After that, we kill NFS and make a light-weight file serving daemon (think Perlbal but without HTTP header parsing, still doing sendfile and such, so it's quick), and make the LUFS daemon get its files from the network and feed to the kernel.

It's kinda lame that we're going to be doing so many copies: network in to LUFS, LUFS to kernel, kernel to user via sendfile. But it shouldn't be too bad.

Fun stuff.

Now, who to recruit to work on this with me? Unfortunately I think everybody has a dozen projects already.

[User Picture]From: whitaker
2004-07-07 03:23 pm (UTC)
Sorry I didn't get to playing with that sooner. I'm really interested, just don't have enough time. :-/
(Reply) (Thread)
[User Picture]From: brad
2004-07-07 03:28 pm (UTC)
All good. It's more important you work on your current projects. There remains a possibility we'll get NFS to not be a bitch without doing any work, or at worst we can just tolerate it for a few months and do ugly kludges to make it work, but there's no fairy godmother that's going to come and do all your work for free.
(Reply) (Parent) (Thread)
[User Picture]From: mart
2004-07-07 03:36 pm (UTC)

This FUSE thing sounds like fun. I might have to take a look at it myself… sometime.

How many wacky daemons does Danga have now? I remember memcached (obviously), ddlockd, mogilefsd, mailgated… does currently-available free software suck so much that everything has to be made from scratch, or are you doing it for fun?

It's weird that LJ is the first web application that needed all this stuff. Cool that you guys are the ones making it, though.

(Reply) (Thread)
[User Picture]From: brad
2004-07-07 03:55 pm (UTC)
perlbal: mod_proxy kinda sucked. not very flexible, either.

memcached: nothing existed.

ddlockd: couple options existed, but one didn't quite do what i wanted, and another wasn't open source at the time, and was incredibly large and overkill. plus ddlockd is tiny.

mailgated: just mailgate running forever, unspooling stuff.

phonepostd: same as mailgated pretty much. they should be merged at some point in time.

(Reply) (Parent) (Thread)
[User Picture]From: scsi
2004-07-07 03:57 pm (UTC)
Eh, NFS v4 over TCP might blow as well, plus its still experimental.. NFS should die a horrible death.. :( Too bad there werent any good iSCSI open source implmentations..
(Reply) (Thread)
[User Picture]From: brad
2004-07-07 03:59 pm (UTC)
There are a dozen iSCSI projects. Both targets and initiators.

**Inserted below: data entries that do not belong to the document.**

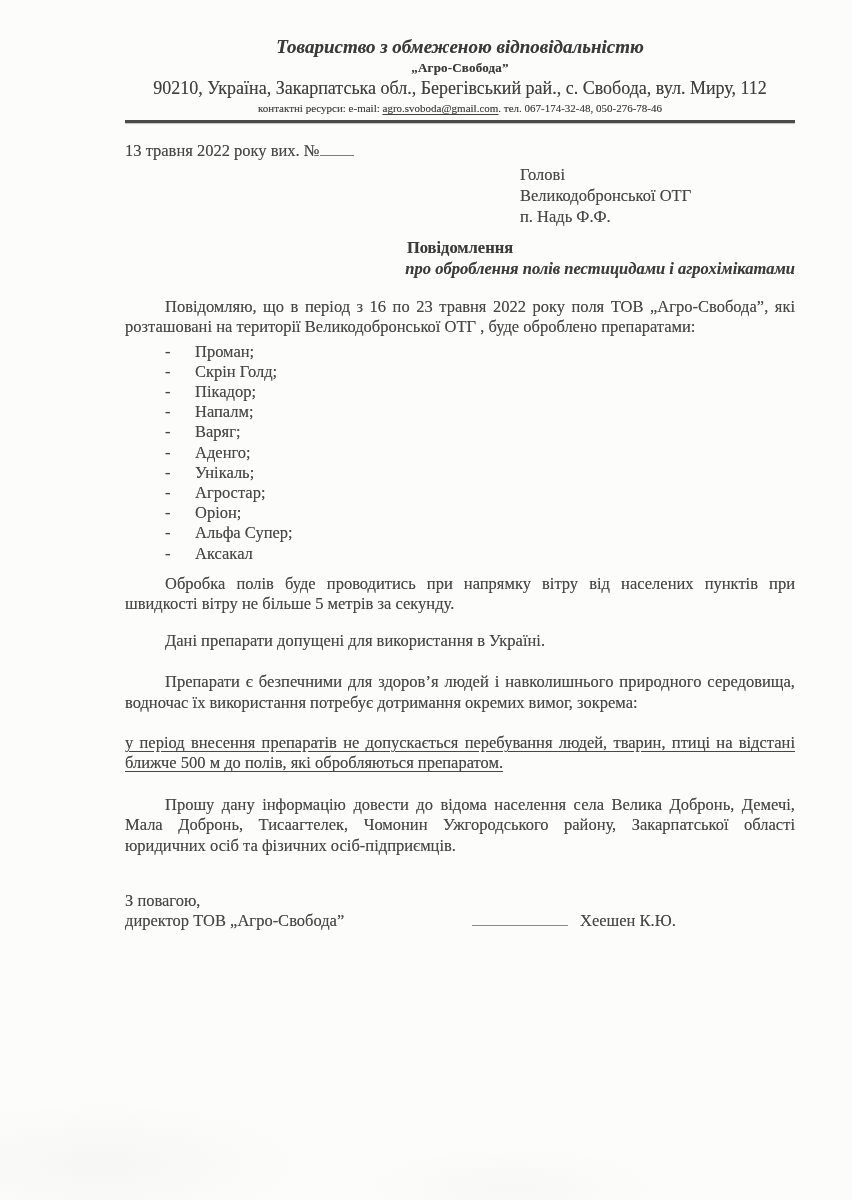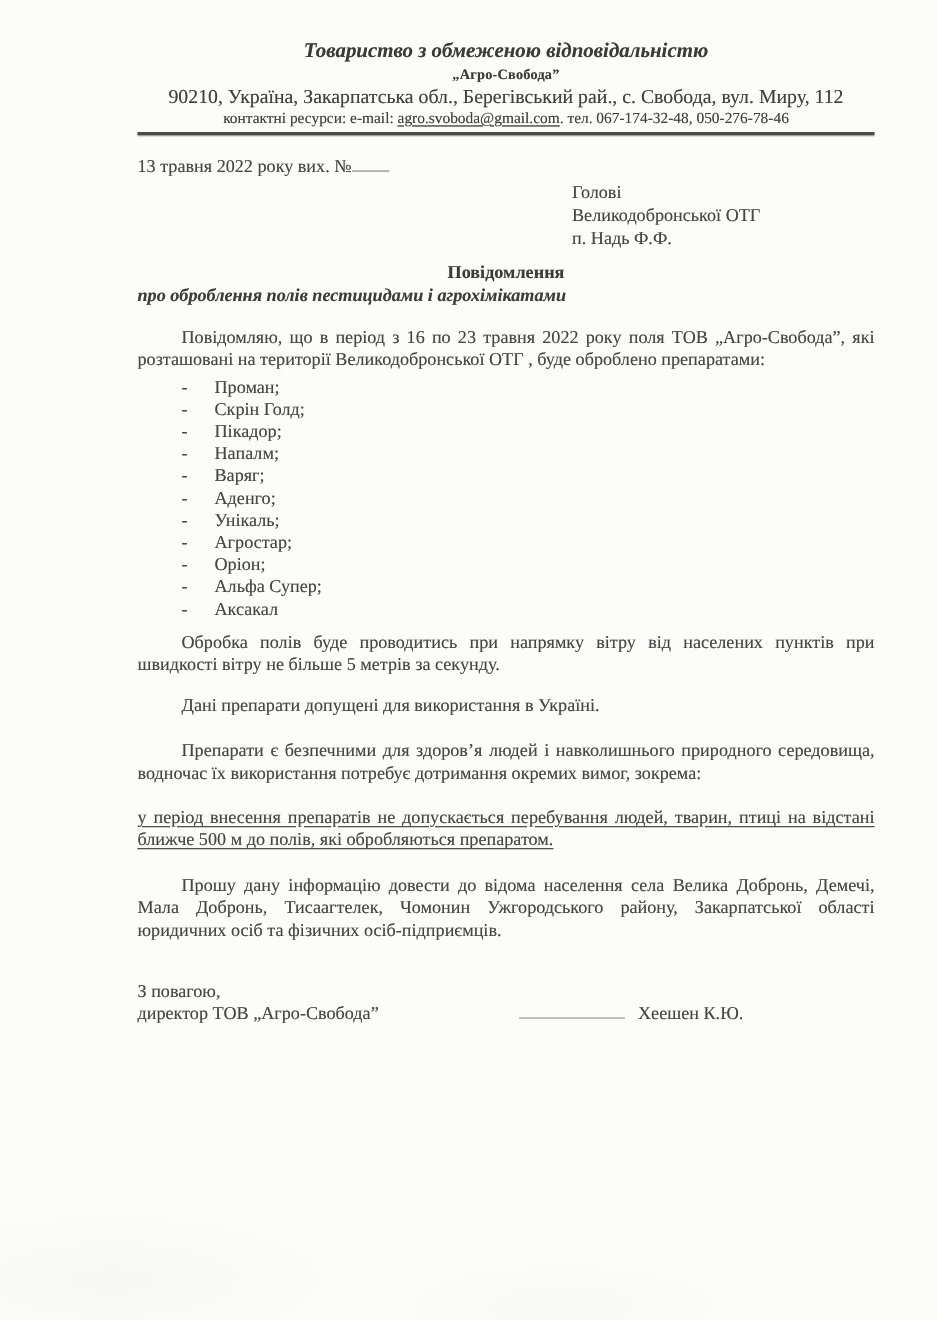--- a/index.html
+++ b/index.html
@@ -35,7 +35,7 @@
   .lh-type  { font-weight: bold; font-style: italic; font-size: 19px; line-height: 21px; color: #3a3a3a; }
   .lh-name  { font-weight: bold; font-size: 13px; line-height: 21px; color: #3a3a3a; letter-spacing: 0.2px; }
   .lh-addr  { font-size: 18px; line-height: 20px; }
-  .lh-contacts { font-size: 14px; line-height: 21px; }
+  .lh-contacts { font-size: 11px; line-height: 21px; }
   .lh-email { text-decoration: underline; text-underline-offset: 2px; }
   .lh-rule {
     margin-top: 1px;

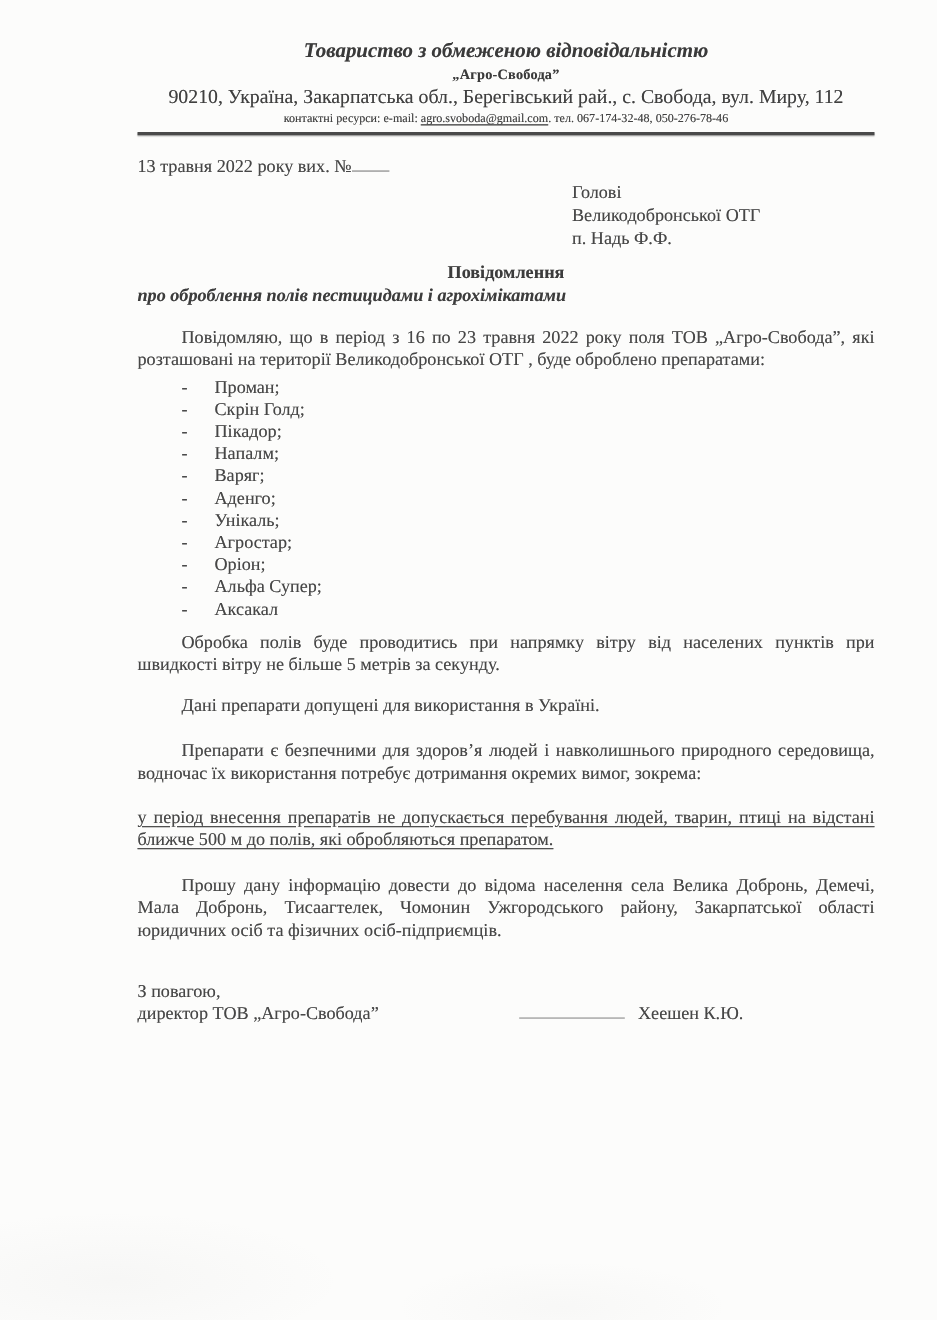--- a/index.html
+++ b/index.html
@@ -57,7 +57,7 @@
 
   
   .doc-title { margin-top: 10px; text-align: center; font-weight: bold; line-height: 21px; color: #3c3c3c; }
-  .doc-subtitle { text-align: left; font-weight: bold; font-style: italic; line-height: 22px; color: #3c3c3c; }
+  .doc-subtitle { text-align: right; font-weight: bold; font-style: italic; line-height: 22px; color: #3c3c3c; }
 
   
   .para { text-align: justify; text-indent: 40px; }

But that just gives you cheap, remote block devices.

The missing link then is GFS, which Red Hat recently open sourced. I want to play with it but I can't use it and trust people's data to it if I don't fully understand how to use it, manage it, fix it, back it up, etc.
(Reply) (Parent) (Thread)
From: snej
2004-07-07 05:08 pm (UTC)
I don't get it. What are the other zillions of Linux-based intranets in the world using for file sharing if NFS is so unusable?
(Reply) (Thread)
[User Picture]From: brad
2004-07-07 05:19 pm (UTC)
NFS works okay most the time. It's the corner cases and special setups where it starts to suck.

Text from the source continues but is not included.